What to produce:
Copy everything in the records, character for character, except images.

============

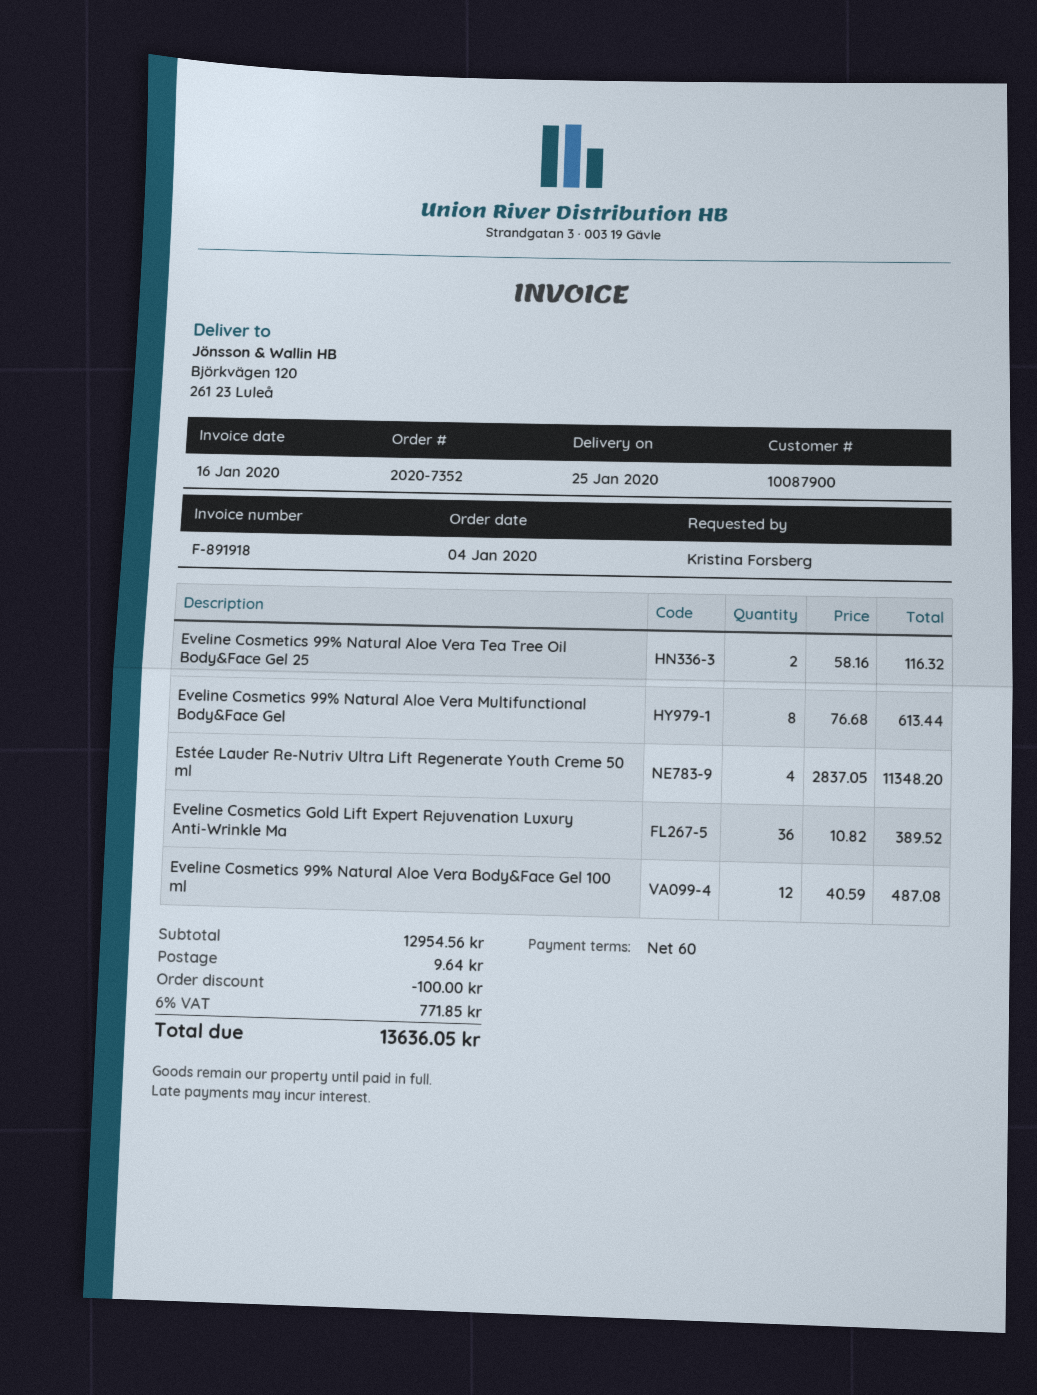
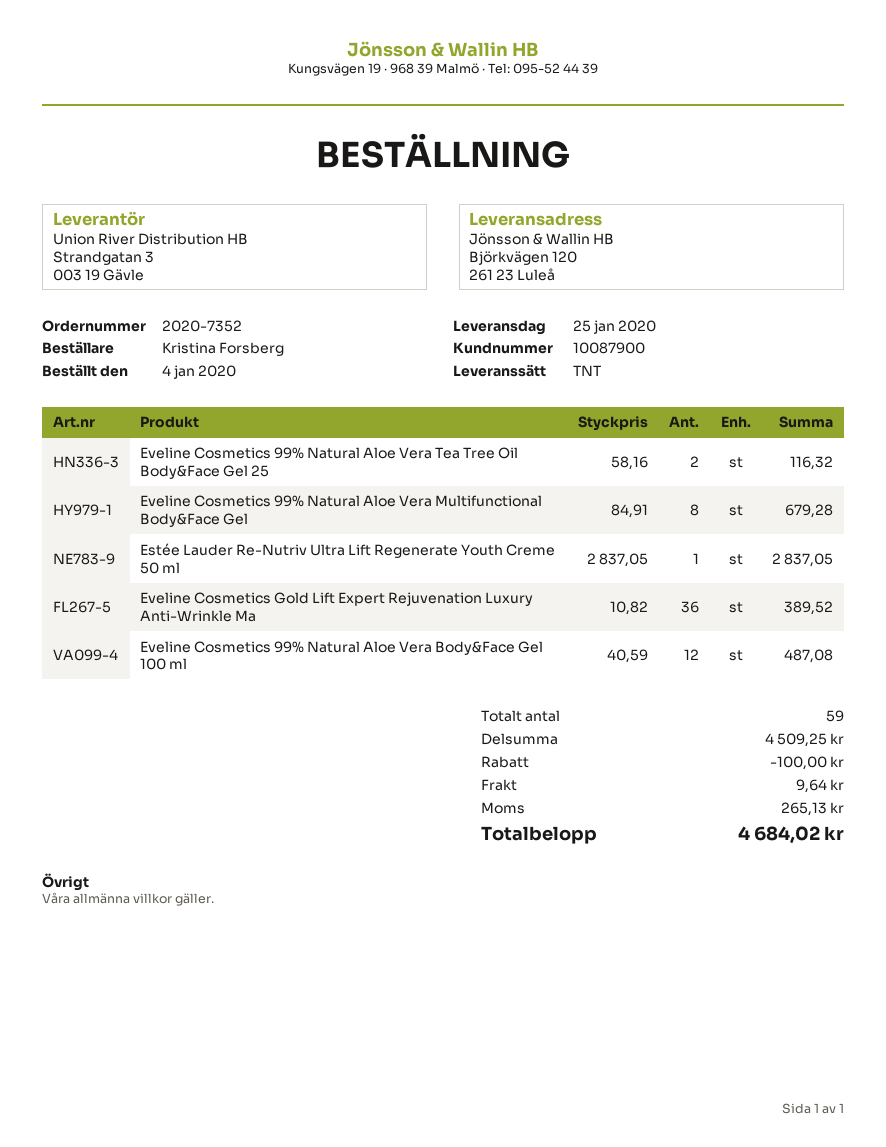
Eveline Cosmetics 99% Natural Aloe Vera Multifunctional Body&Face Gel: 8 x 76.68 = 613.44 -> 8 x 84.91 = 679.28
Estée Lauder Re-Nutriv Ultra Lift Regenerate Youth Creme 50 ml: 4 x 2837.05 = 11348.20 -> 1 x 2837.05 = 2837.05
subtotal: 12954.56 -> 4509.25
tax: 771.85 -> 265.13
total: 13636.05 -> 4684.02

============

Solution to the problem:
Eveline Cosmetics 99% Natural Aloe Vera Multifunctional Body&Face Gel: 8 x 76.68 = 613.44 -> 8 x 84.91 = 679.28
Estée Lauder Re-Nutriv Ultra Lift Regenerate Youth Creme 50 ml: 4 x 2837.05 = 11348.20 -> 1 x 2837.05 = 2837.05
subtotal: 12954.56 -> 4509.25
tax: 771.85 -> 265.13
total: 13636.05 -> 4684.02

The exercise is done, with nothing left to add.